Un’estensione open-label di questo studio sta re-iscrivendo i suoi partecipanti per fornire la dose più alta di anticorpi fino a due anni totali. Come riferito all’AD/PD 2019 di Lisbona, Portogallo, Eisai/Biogen prevedono di trattare fino a 250 persone in questa estensione, che durerà fino ad agosto 2021 (notizie di maggio 2019). I dati di base di 35 partecipanti hanno suggerito che il carico di amiloide cerebrale era rimasto costante durante una pausa di due anni nel dosaggio dell’anticorpo, ma che la cognizione è diminuita quando BAN2401 è stato interrotto (notizie dicembre 2019). I dati di imaging cerebrale a un anno di 76 partecipanti, presentati alla conferenza CTAD del 2020, hanno indicato che le persone precedentemente trattate con placebo hanno avuto grandi diminuzioni dell’amiloide cerebrale dall’ingresso nell’OLE, mentre quelle precedentemente trattate con l’anticorpo hanno mantenuto una bassa amiloide cerebrale. L’incidenza di ARIA-E era paragonabile allo studio principale. La maggior parte di ARIA-E era asintomatica e si è risolta entro quattro a 12 settimane. Continuare a dosare le persone con ARIA-E da lieve a moderata non sembrava presentare ulteriori problemi di sicurezza (Nov 2020 news).
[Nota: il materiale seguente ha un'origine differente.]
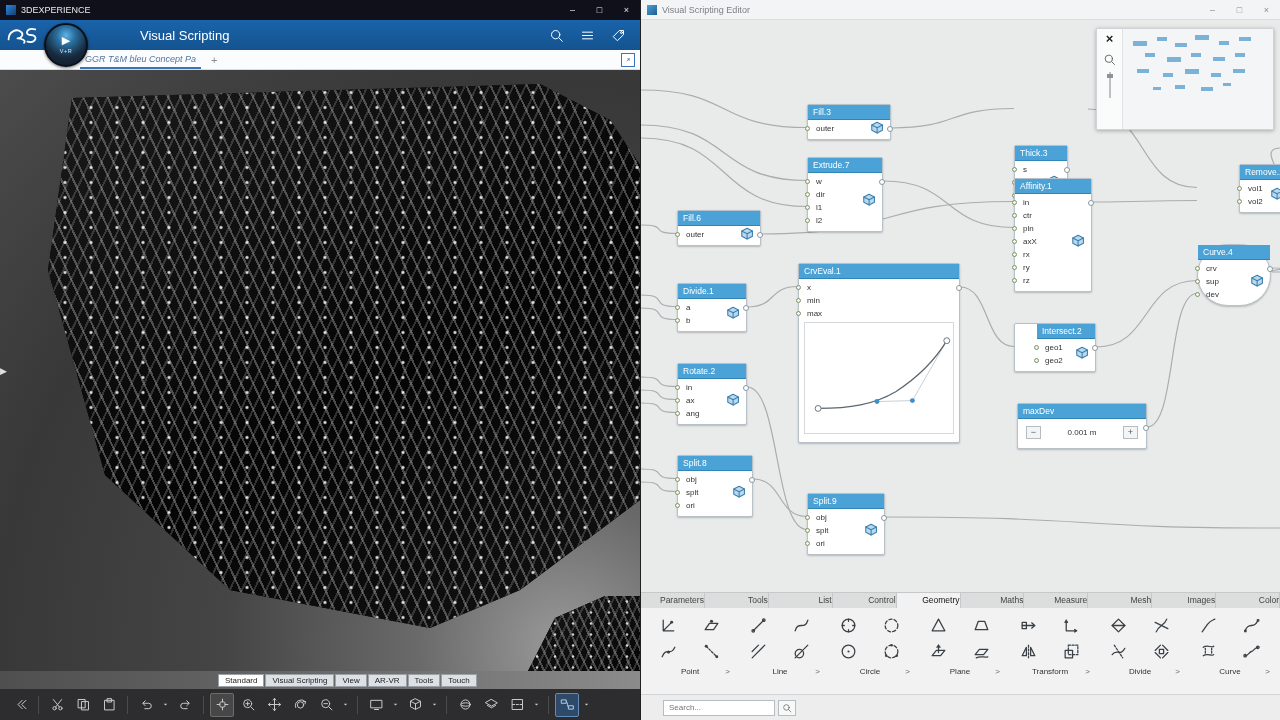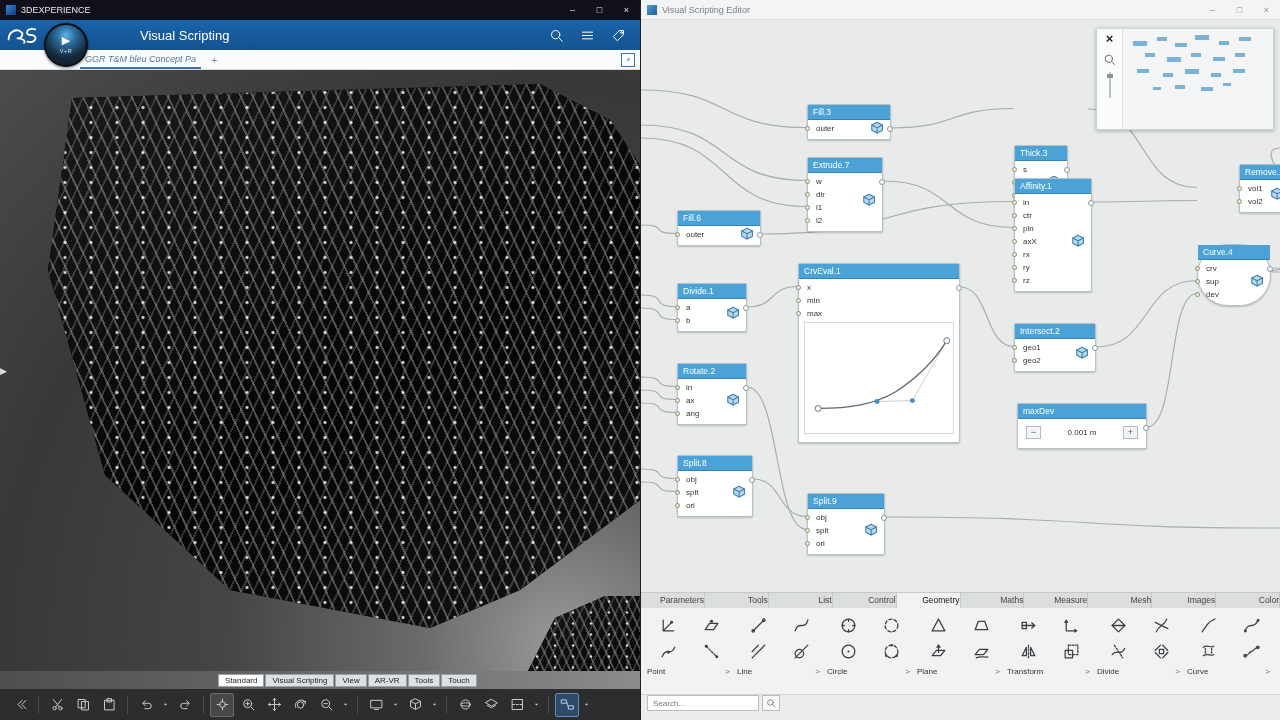"Intersect.2" div.node { padding-left: none -> 22px }
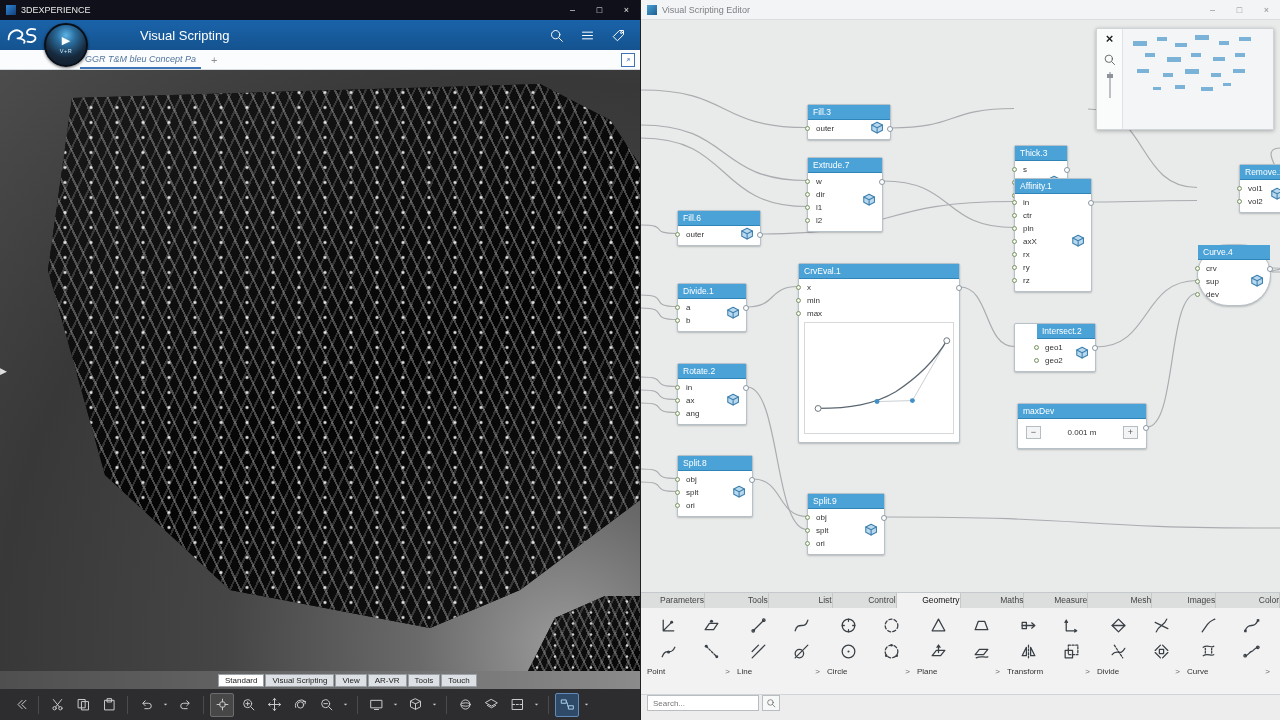"Point" .plabel { text-align: none -> center }
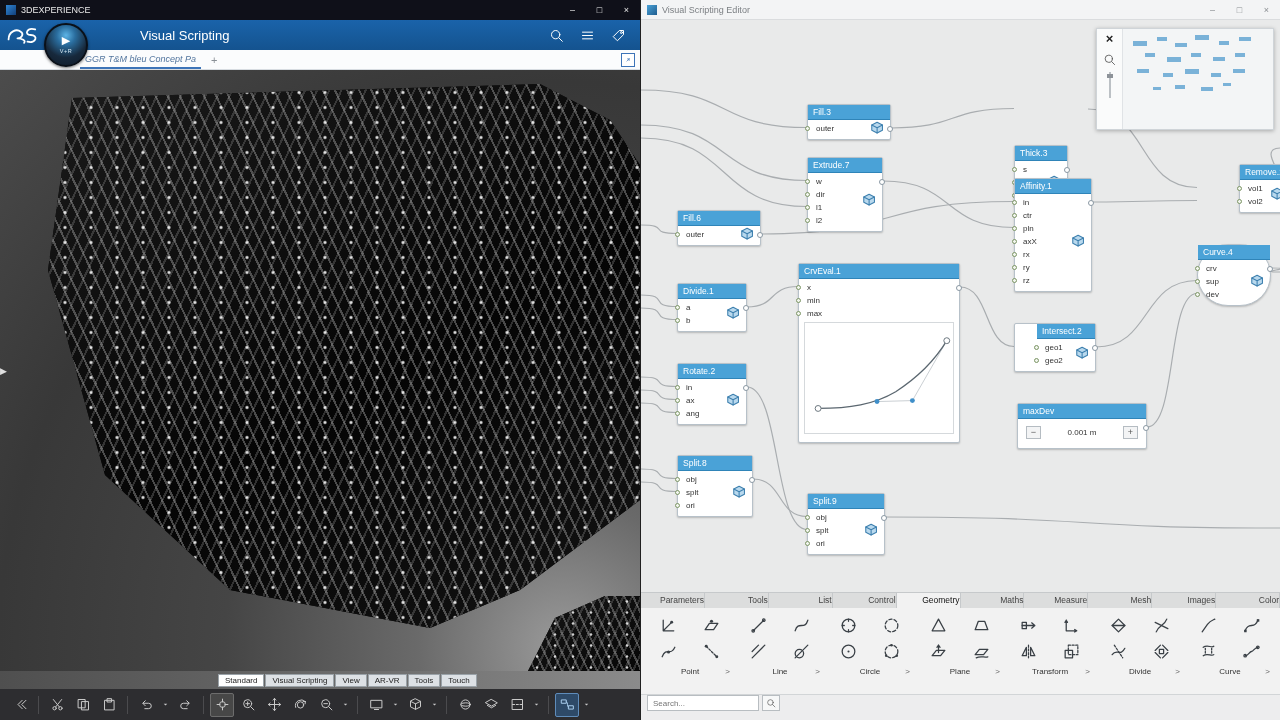"Search..." .searchrow { align-items: flex-start -> center; padding-left: 6px -> 22px }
A marzo 2019, Eisai ha iniziato uno studio di fase 3 chiamato Clarity AD, da eseguire in 250 siti in tutto il mondo. Mira ad arruolare 1.566 persone con AD sintomatico precoce, che riceveranno 10 mg/kg di farmaco o placebo ogni due settimane per 18 mesi, seguiti da un’estensione open-label di due anni. Il risultato primario nello studio principale è il cambiamento nel CDR-sb a 18 mesi, con risultati secondari di amiloide cerebrale, ADCOMS e ADAS-Cog14 subscale. Nella fase di estensione, i risultati primari saranno il cambiamento nel CDR-sb e la sicurezza. Il cambiamento nei biomarcatori CSF neurogranina, catena leggera del neurofilamento, Aβ(1-42), tau totale e fosfo-tau dal basale fino a 45 mesi era originariamente elencato come risultato primario nella registrazione del trial, ma questo è stato abbandonato nel luglio 2019. I biomarcatori del plasma e del CSF, così come l’amiloide e la tau PET, saranno valutati in sottostudi longitudinali opzionali. A ottobre 2020, il trial aveva randomizzato 1.222 partecipanti, con punteggi demografici e cognitivi simili allo studio di fase 2 (notizie di novembre 2020). Lo studio è impostato per funzionare fino al 2024.
Nel febbraio 2020, l’Alzheimer’s Therapeutic Research Institute ha annunciato che l’Alzheimer’s Clinical Trial Consortium (ACTC) avrebbe condotto un grande studio BAN2401 cofinanziato dal NIH e da Eisai (comunicato stampa). Chiamato AHEAD 3-45, questo studio di fase 3 è iniziato nel luglio 2020. Si tratta di un trial di quattro anni che comprende due sotto-studi su un totale di 1.400 persone che sono cognitivamente normali ma hanno un’amiloide cerebrale elevata. A3 arruolerà 400 persone con amiloide al di sotto della soglia di positività a livello cerebrale; riceveranno 5 mg/kg titolando a 10 mg/kg BAN2401 o placebo ogni quattro settimane per 216 settimane, e il loro risultato primario sarà il cambiamento nell’amiloide cerebrale PET in quel momento. A45 arruolerà 1.000 partecipanti che hanno una scansione PET amiloide positiva. Essi riceveranno BAN2401 titolato a 10 mg/kg ogni due settimane per 96 settimane, seguito da 10 mg/kg ogni quattro settimane fino alla settimana 216. Il loro risultato primario è il cambiamento dal basale sul loro Preclinical Alzheimer Cognitive Composite 5 (PACC5) Score, anche alla settimana 216. I risultati secondari per A45 includono il cambiamento nella PET dell’amiloide cerebrale e la funzione cognitiva. Entrambi gli studi misureranno il cambiamento nella PET tau come risultato secondario.
Per tutti gli studi clinici di BAN2401, vedere clinicaltrials.gov.